Our objective in the implementation of a GPU linear solver is avoid all the synchronizations with the CPU (in other words, the data movement between CPU and GPU during the solving process).

This requires us to change the current implementation, where a CPU linear solver function calls multiple kernels in the GPU (each of this kernel calls a basic GPU function defined in our GPU library as a “global” function). This implementation calls the iterative loop in the CPU. While it’s not a problem to generate multiple kernels from the CPU side, the loop needs to check in every iteration the local error to decide if repeat the loop or the methods has converged.
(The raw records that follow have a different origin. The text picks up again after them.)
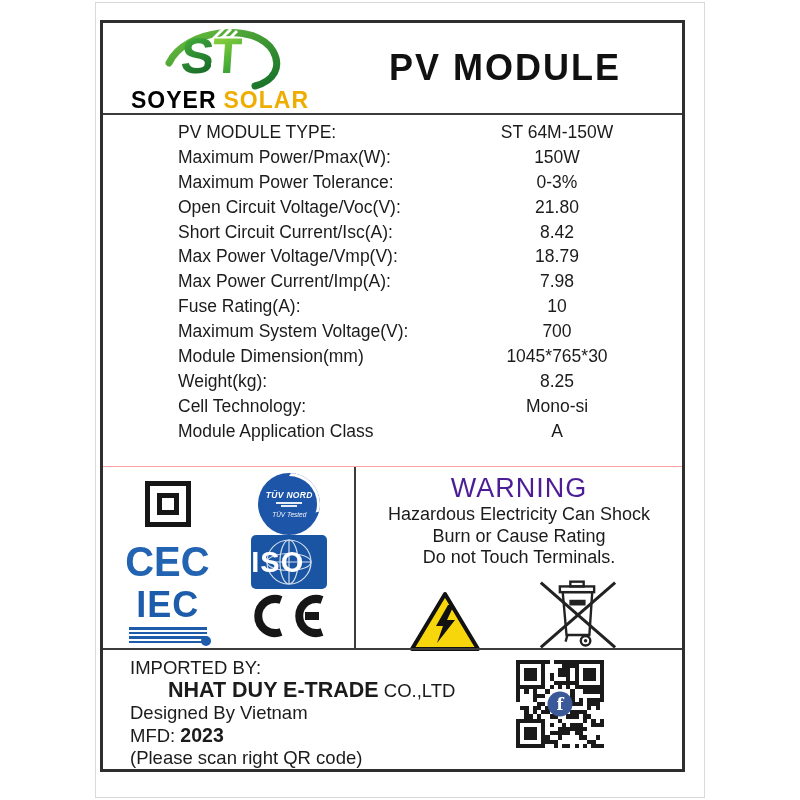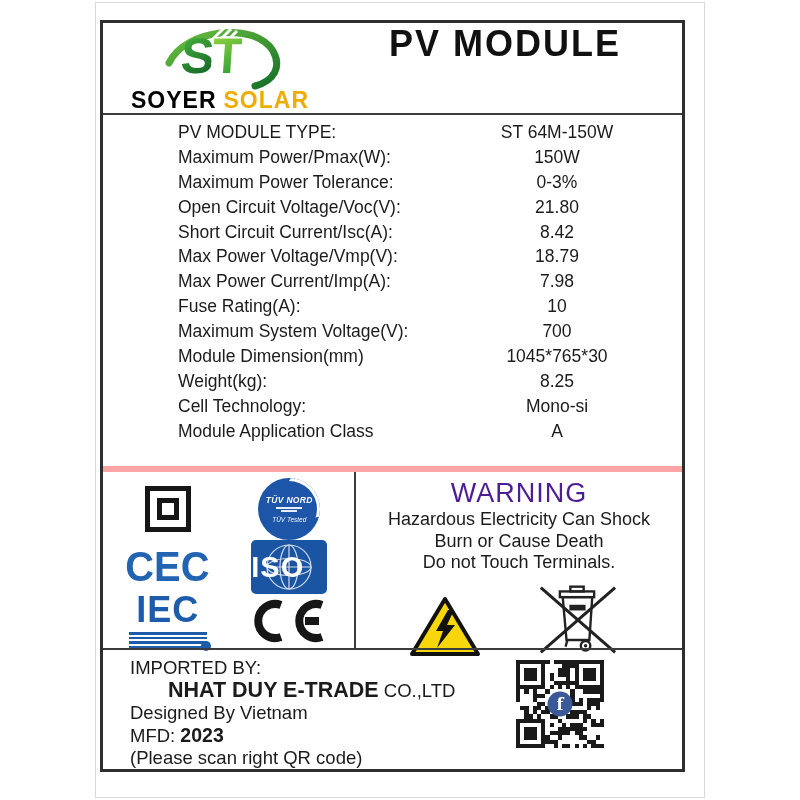--- a/index.html
+++ b/index.html
@@ -26,7 +26,7 @@
     letter-spacing:1px;white-space:nowrap;}
   .brand-green{color:#000000;}
   .brand-yellow{color:#eead00;margin-left:7px;}
-  .title-wrap{flex:1;display:flex;align-items:flex-start;justify-content:center;}
+  .title-wrap{flex:1;display:flex;align-items:center;justify-content:center;}
   .page-title{font-size:36px;font-weight:bold;letter-spacing:2px;color:#111;}
   
   .spec{padding-top:5px;height:351px;box-sizing:border-box;}

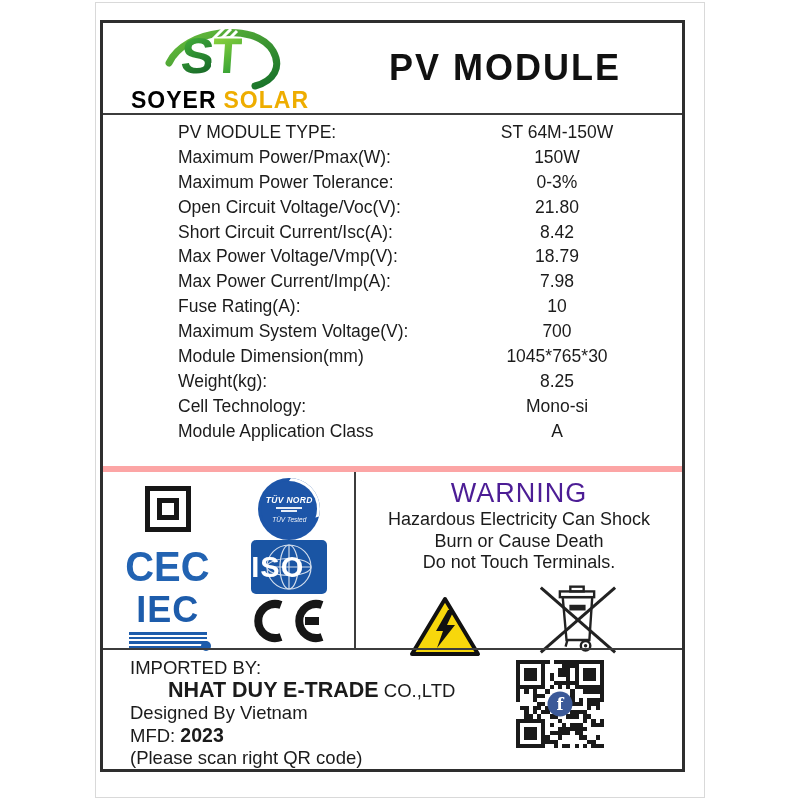--- a/index.html
+++ b/index.html
@@ -35,7 +35,7 @@
   .spec-value{width:210px;text-align:center;margin-right:20px;white-space:nowrap;}
   .spec-row.full{display:block;padding-left:27px;line-height:24.9px;}
   
-  .mid{height:182px;border-top:6px solid #fca5a5;display:flex;box-sizing:border-box;}
+  .mid{height:182px;border-top:1px solid #fca5a5;display:flex;box-sizing:border-box;}
   .certs{width:253px;border-right:2px solid #3c3c3c;box-sizing:border-box;
     display:grid;grid-template-columns:1fr 1fr;grid-template-rows:1fr 1fr 1fr;
     justify-items:center;align-items:center;padding:6px 4px;}

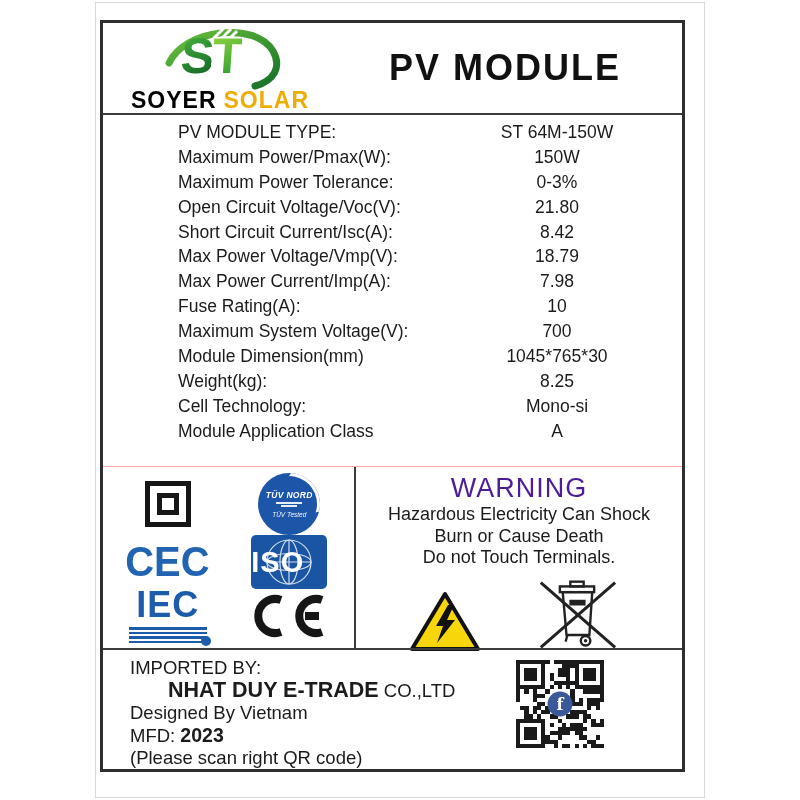--- a/index.html
+++ b/index.html
@@ -215,7 +215,7 @@
       <div class="warning">
         <div class="warning-title">WARNING</div>
         <div class="warning-line">Hazardous Electricity Can Shock</div>
-        <div class="warning-line">Burn or Cause Death</div>
+        <div class="warning-line">Burn or Cause Rating</div>
         <div class="warning-line">Do not Touch Terminals.</div>
         <div class="warning-icons">
           <svg width="74" height="66" viewBox="0 0 74 66">

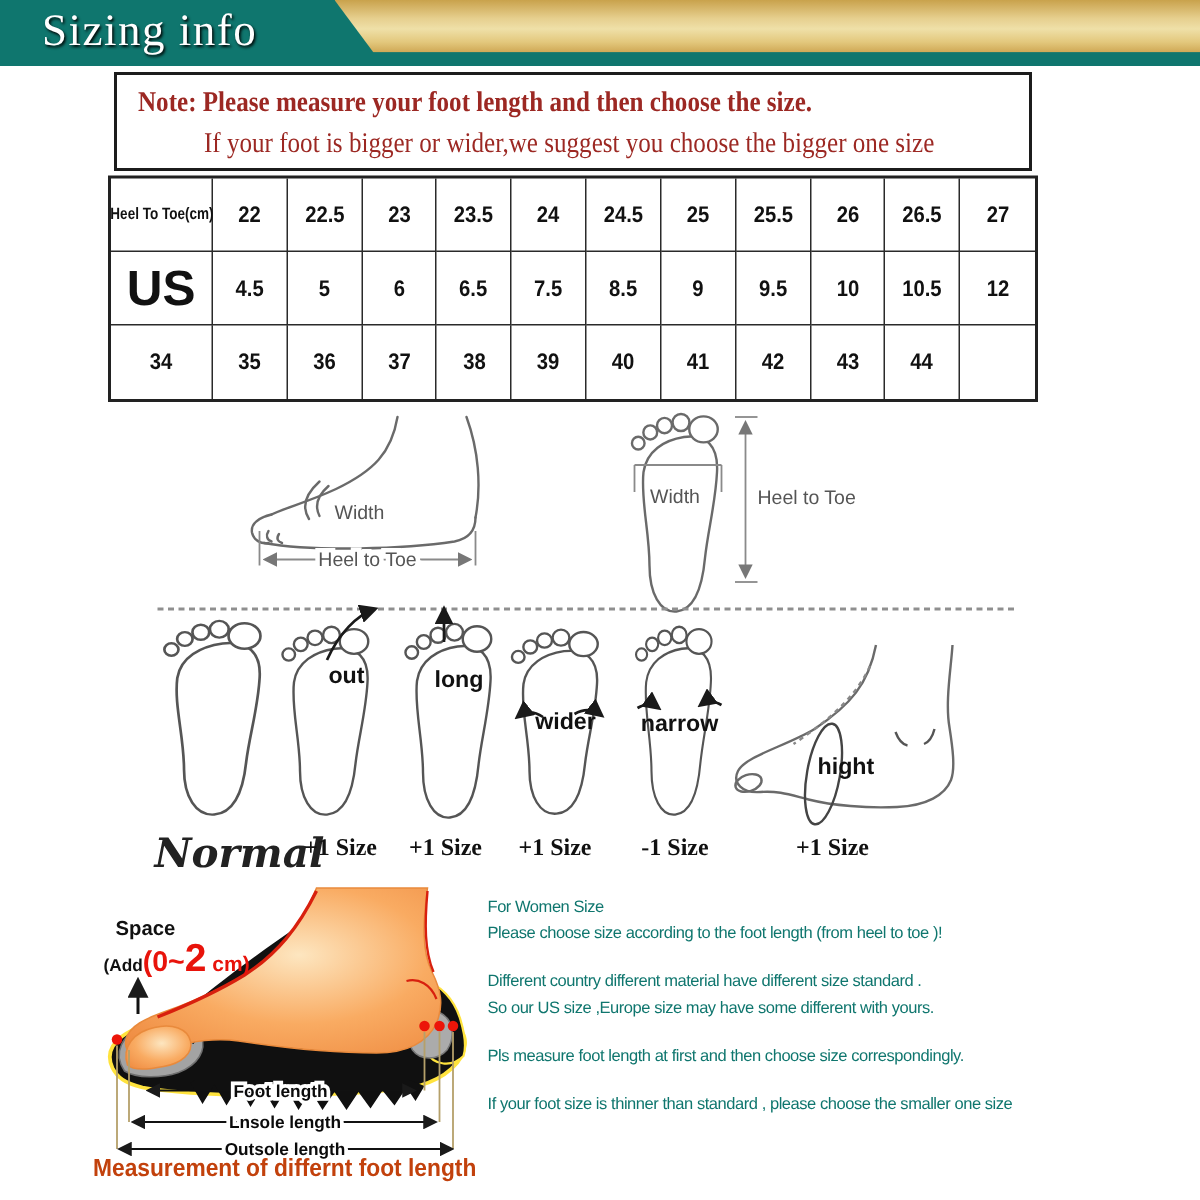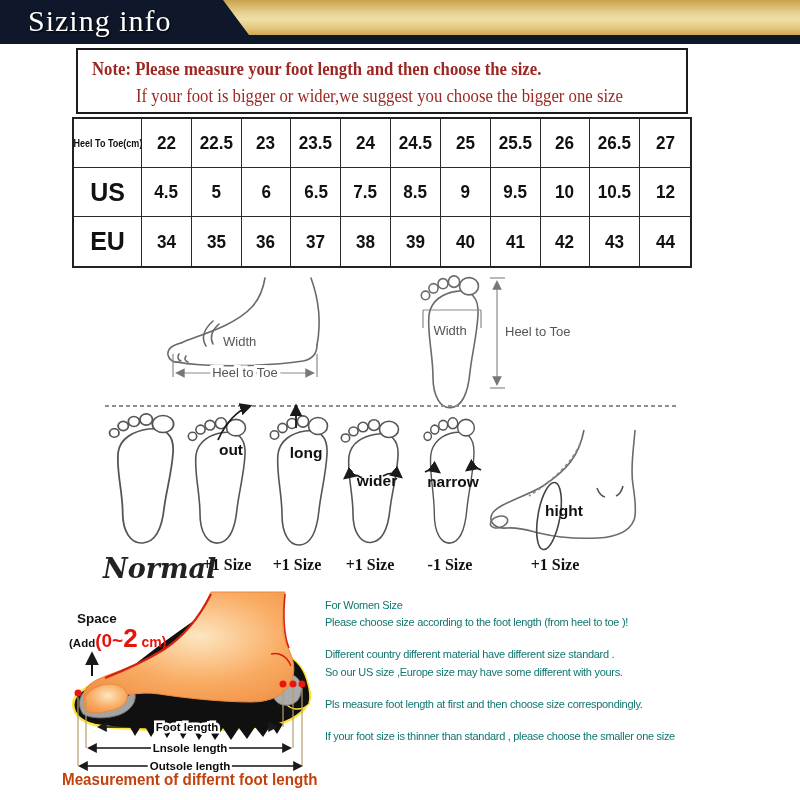--- a/index.html
+++ b/index.html
@@ -12,7 +12,7 @@
   #page{position:relative;width:800px;height:800px;background:#fff;overflow:hidden;}
 
   
-  #hdr{position:absolute;left:0;top:0;width:800px;height:44px;background:#0f172a;}
+  #hdr{position:absolute;left:0;top:0;width:800px;height:44px;background:#0f766e;}
   #gold{position:absolute;left:223px;top:0;width:577px;height:35px;
         background:linear-gradient(to bottom,#c9a24c 0%,#e6cf8e 35%,#efe0a8 55%,#e3c87d 80%,#cfa855 100%);
         clip-path:polygon(0 0,100% 0,100% 100%,26px 100%);}

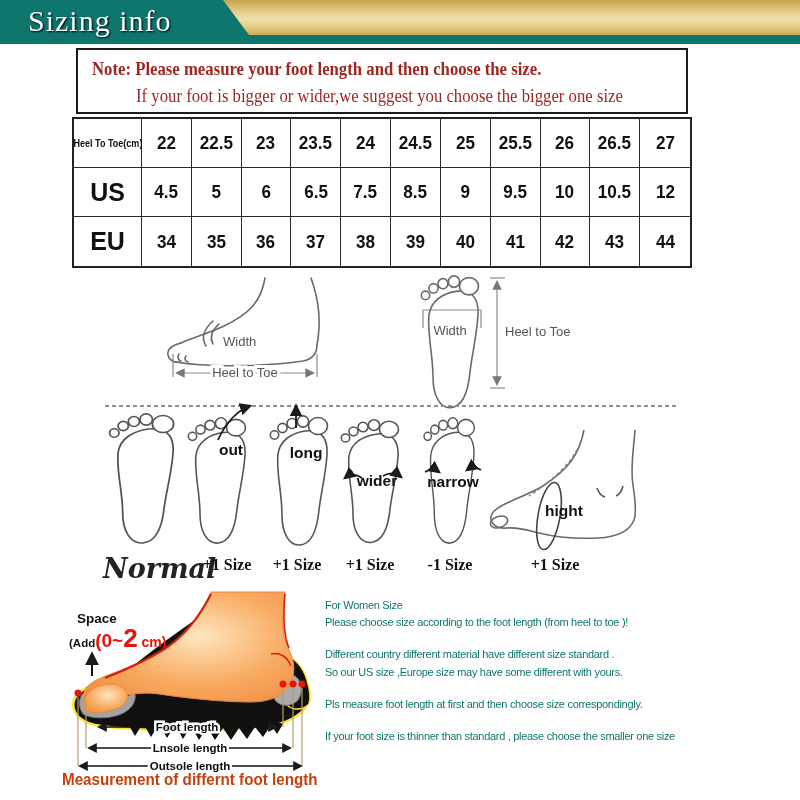--- a/index.html
+++ b/index.html
@@ -39,7 +39,7 @@
   #sizetable .rowlab0{font-size:11px;white-space:nowrap;}
   #sizetable .rowlab0 span{display:inline-block;transform:scaleX(.82);}
   #sizetable .rowlab{font-size:25px;}
-  #sizetable .num{font-size:19px;}
+  #sizetable .num{font-size:15px;}
   #sizetable .num span{display:inline-block;transform:scaleX(.9);}
 
   svg text{font-family:"Liberation Sans",sans-serif;}

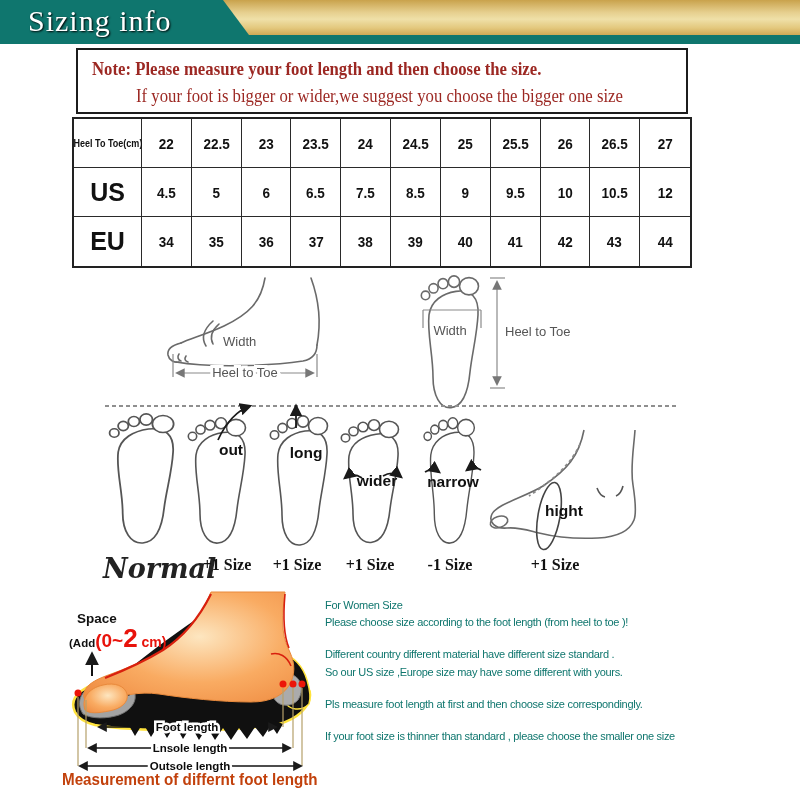--- a/index.html
+++ b/index.html
@@ -38,7 +38,7 @@
   #sizetable .cell:nth-child(n+25){border-bottom:0;}
   #sizetable .rowlab0{font-size:11px;white-space:nowrap;}
   #sizetable .rowlab0 span{display:inline-block;transform:scaleX(.82);}
-  #sizetable .rowlab{font-size:25px;}
+  #sizetable .rowlab{font-size:33px;}
   #sizetable .num{font-size:15px;}
   #sizetable .num span{display:inline-block;transform:scaleX(.9);}
 

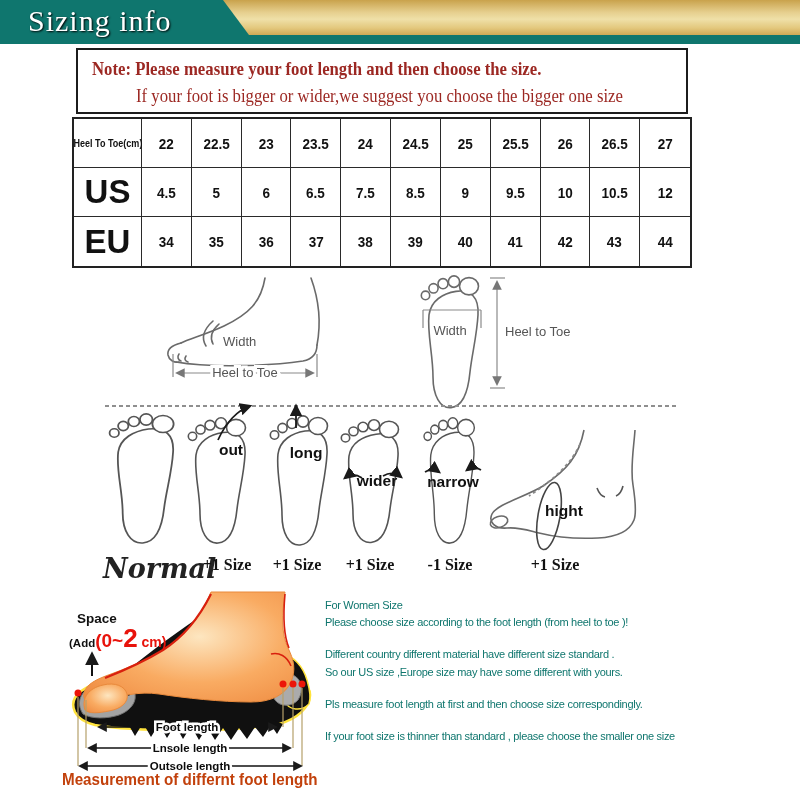--- a/index.html
+++ b/index.html
@@ -172,9 +172,6 @@
         <span>12</span>
       </div>
 
-    <div class="cell rowlab">
-        <span>EU</span>
-      </div>
     <div class="cell num">
         <span>34</span>
       </div>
So, this error variable should be in the GPU to avoid communication with the CPU. Then, the loop itself should be in the GPU. In conclusion, we need to execute the whole iterative solver function in the GPU (as a “global” or “device” function).

So, we declare the iterative solver function as a “global” function. We also need to change the declaration of the library functions, since they are declared as a “global” function and a “global” function can only be called from the host. Then, we duplicate the library functions with a change of the definition from “global” to “device” to allow calls from the device.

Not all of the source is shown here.